# Austrian Winter Peas



## chevyjam2001 (Feb 14, 2002)

At what stage do the AWP become atractive to the deer. I planted them Labor day weekend and with the recent rains they are about 4-6 inches high. The ww, rye and oats are all doing well but they don't seem to be getting utilized. I'm sure that part of the reason is that I am surrounded by 320 acres of corn so they don't need to venture out much. I expect for them to start hitting it hard once the corn is harvested. I just hope I can be in my treestand when the combines arrive.


----------



## ThumbBum (Oct 13, 2003)

Got mine in the weekend before you hand havent been back to check on them yet. I planted mine in a mix of Winter Wheat and some bio-logic brassiscas thrown in. Ill be at my place this weekend and will check up on them and (if they are doing well) broadcast some urea to make them more atractivce to the deer. I will keep you posted


----------



## Luv2hunteup (Mar 22, 2003)

It may take a while before the deer figure out your peas are food. You should be happy they are letting your plot get established.

I have a hard time getting peas to establish themselves. The deer are in them too soon and with one bite they're gone. This year I tried to hide them in a companion crop of either buckwheat or brassica. So far it's worked pretty good. 

The buckwheat or brassica gives them something to climb on so they don't lodge. Once the buckwheat is killed by the first heavy frost the only remaining green thing will be the peas. The opposite was tried in the brassica plot, the peas are there to give the deer something to eat until the brassica sweetens.

Time will only tell how well these combination do. Through this experiment I now know it's possible to grow peas on smaller plots when they are combined with a companion plot.


----------



## Guest (Sep 20, 2005)

Luv2hunteup, thanks for that bit of info about a campanion crop. This really works and seldom is mentioned in food plot books or sites such as this one. 

This also works for soybeans and other choice morsals of forage.

I notice that seed companies are now getting the message. Tecomate's Lab Lab is one such blend with sorghum used as a climber, nurse crop and early protection for cowpeas. 

You think maybe they are reading this site to help them make decisions.


----------



## chevyjam2001 (Feb 14, 2002)

They are planted in a mix not a stand alone field. I put in about a 2+ acre strip in my back field. I planted 100# of ww, 50# each of rye, oats and winter peas. I also put down 500# of 19-19-19 at planting time, so would I still need to add some urea to improve palatability?


----------



## ThumbBum (Oct 13, 2003)

Luv2 and or Ed Spin

Question for you
What did you have planted in that plot prior to the winter pea mix??

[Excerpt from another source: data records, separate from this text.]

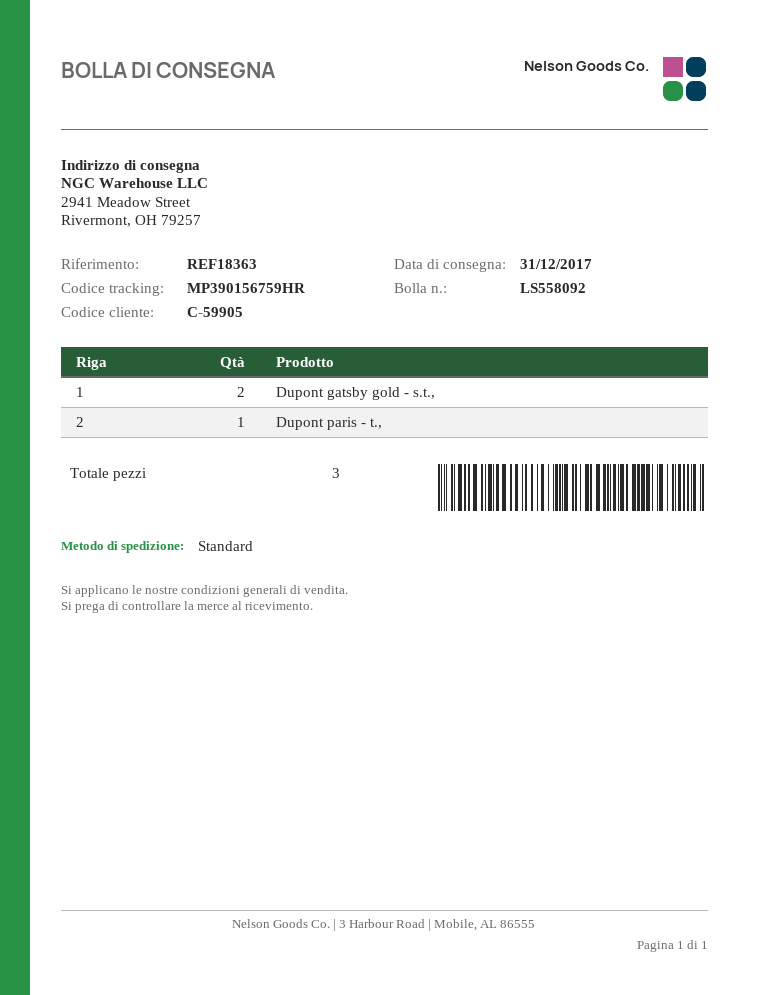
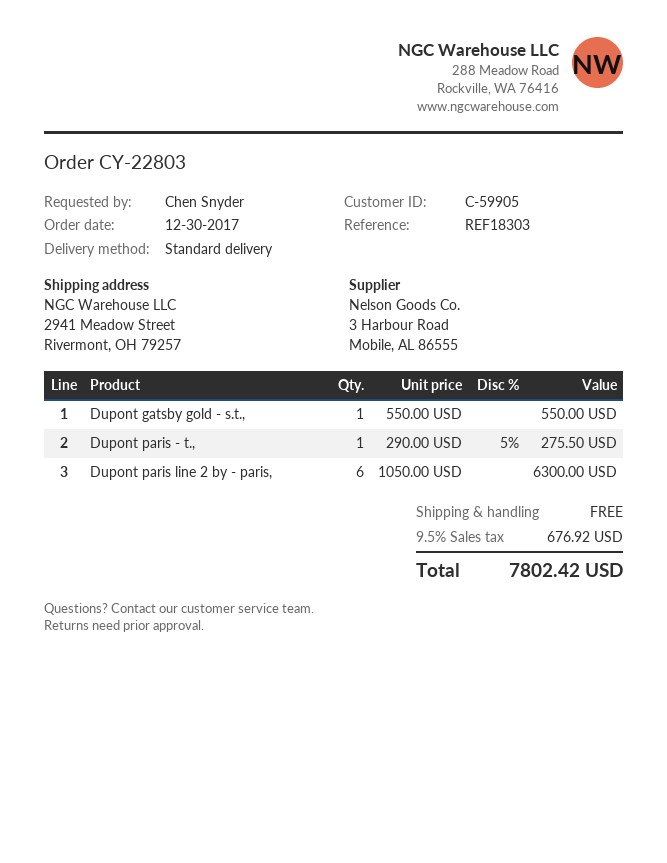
reference: REF18363 -> REF18303
Dupont gatsby gold - s.t.,: 2 -> 1
Dupont paris line 2 by - paris,: none -> 6

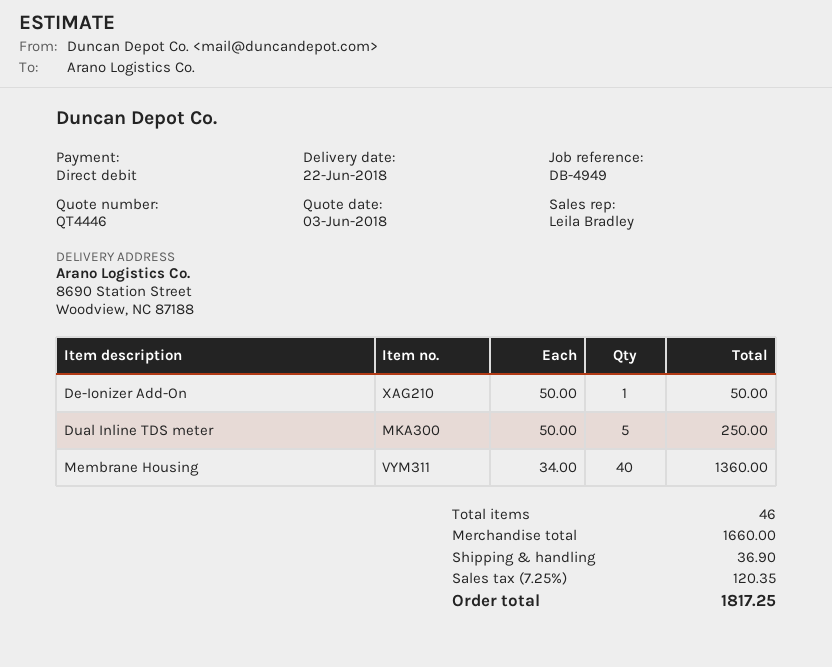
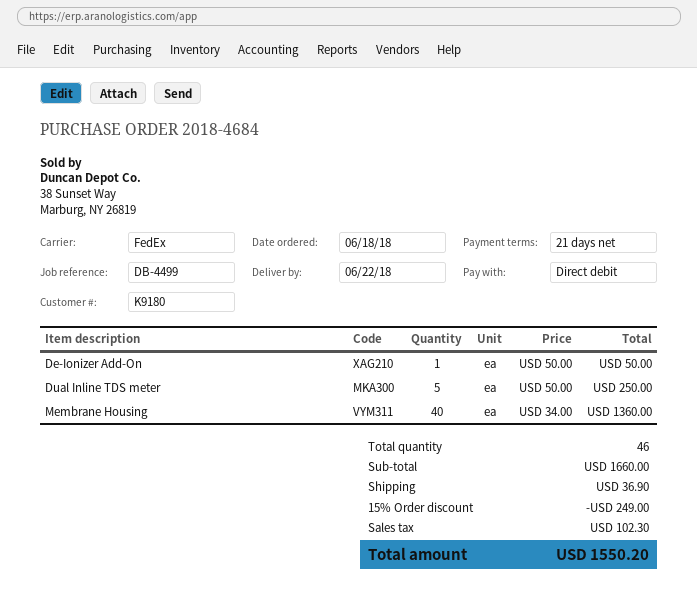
reference: DB-4949 -> DB-4499
discount: none -> 15% = 249.00
tax: 120.35 -> 102.30
total: 1817.25 -> 1550.20

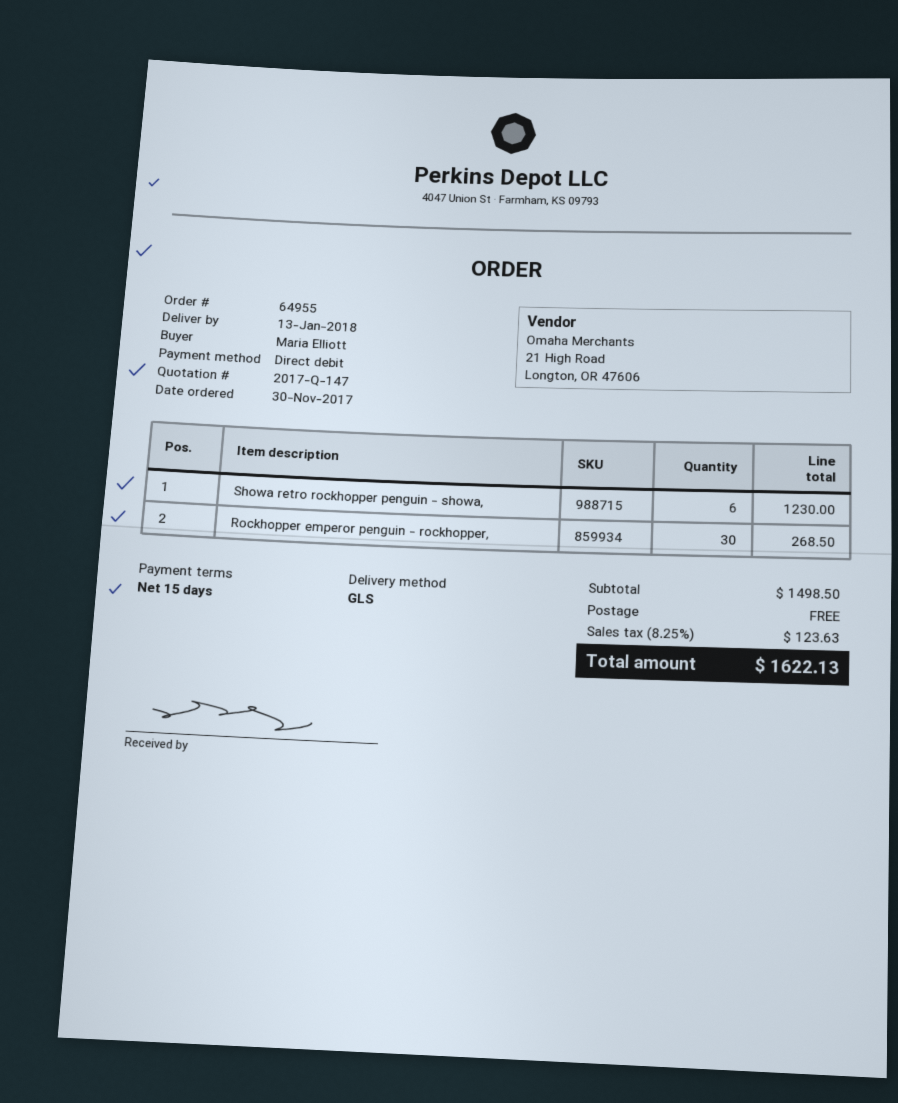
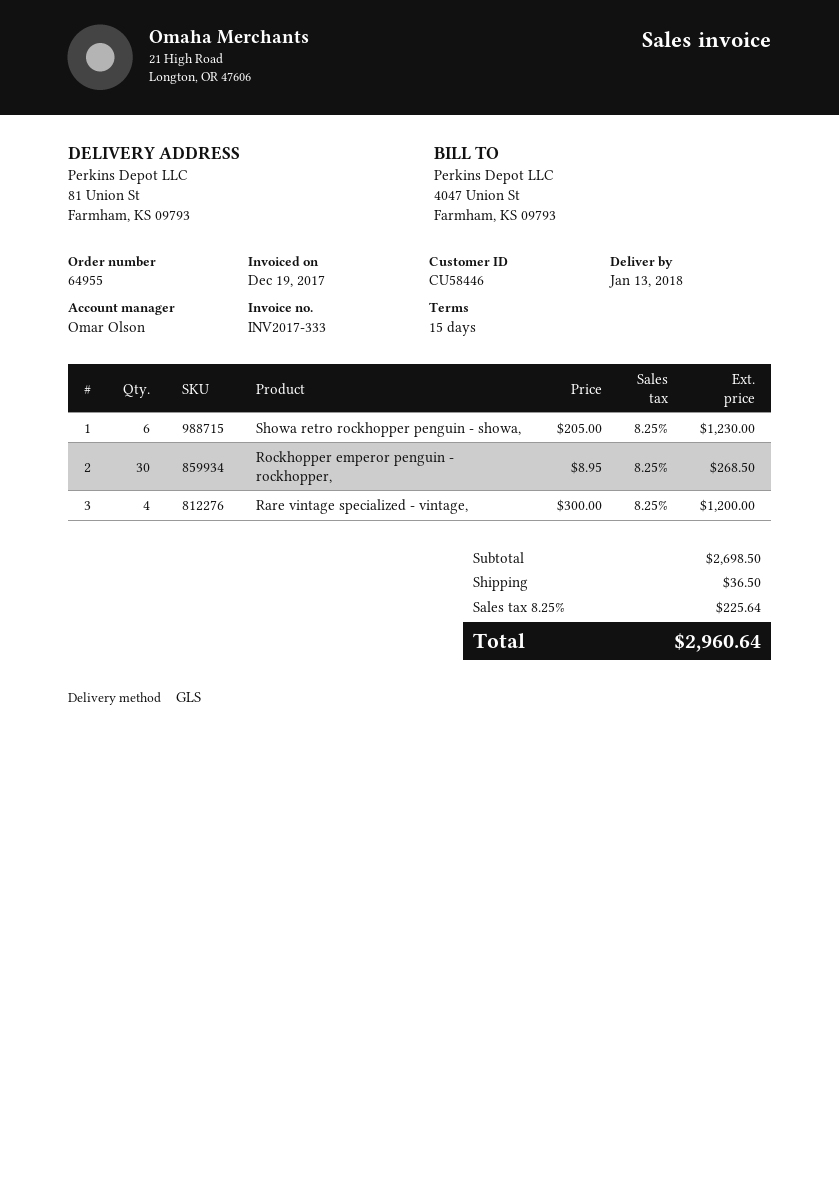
Rare vintage specialized - vintage,: none -> 4 for 1200.00
subtotal: 1498.50 -> 2698.50
shipping: 0.00 -> 36.50
tax: 8.25% = 123.63 -> 8.25% = 225.64
total: 1622.13 -> 2960.64

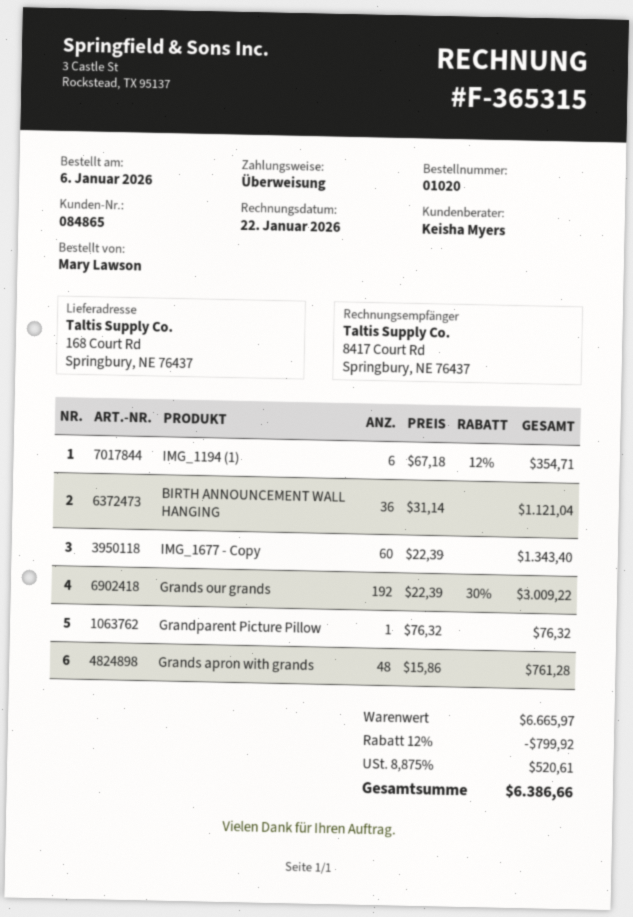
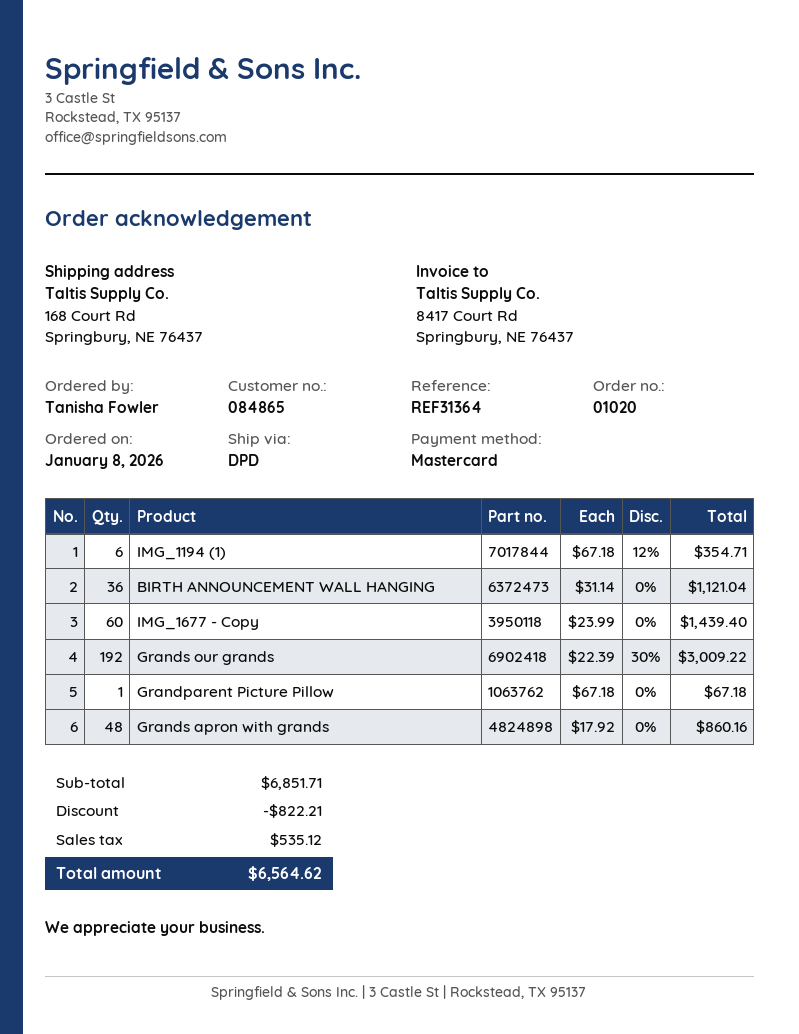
order date: 2026-01-06 -> 2026-01-08
ordered by: Mary Lawson -> Tanisha Fowler
payment method: bank transfer -> Mastercard
IMG_1677 - Copy: 60 x 22.39 = 1343.40 -> 60 x 23.99 = 1439.40
Grandparent Picture Pillow: 1 x 76.32 = 76.32 -> 1 x 67.18 = 67.18
Grands apron with grands: 48 x 15.86 = 761.28 -> 48 x 17.92 = 860.16
subtotal: 6665.97 -> 6851.71
discount: 799.92 -> 822.21
tax: 520.61 -> 535.12
total: 6386.66 -> 6564.62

I am using a pea, WW, Buckwheat, and brassisca mix in my kill plots in conjuction with a spring planting of buckwheat to increase organic contient in my soil. I was using BFO as the fall planiting, but the deer didnt seem to like it much. Too bad beacause its really easy to grow. 

As PH and organic matter improves (I am also hauling in a heck of a lot of composted cow manure) I am considering moving toward a spring planting of soys, lablab, or even cowpeas for added protien and attraction. My kill plots are small (1/4acre or less) and I dont really want to split them to alternate planting, likewise I dont like the idea of tilling under a plot that has good early bow season potential to plant one that may not be as attractive until later. 

Typically, I dont get a good freeze in my area until late October or early November. 

Can winter peas be blended with soys or lablab in a spring planting, will they be suffocated by the plants that thrive in warmer weather or will grazing of the beans or lablab give them some room. Or will the deer just obliterate the beans or lablab in plots that small. 

ALso, could this be overseeded with a brassisca mix in the late summer for added cold tolerance??


----------



## Guest (Sep 20, 2005)

Certainly plant in the early spring to start and maintain that deer movement. Spring planting is good to grow maximum forage for the winter season. 

For your kill plots, annuals planted in late summer is best for maximum palatability and young and fresh desireable forage just in time for that hunting season.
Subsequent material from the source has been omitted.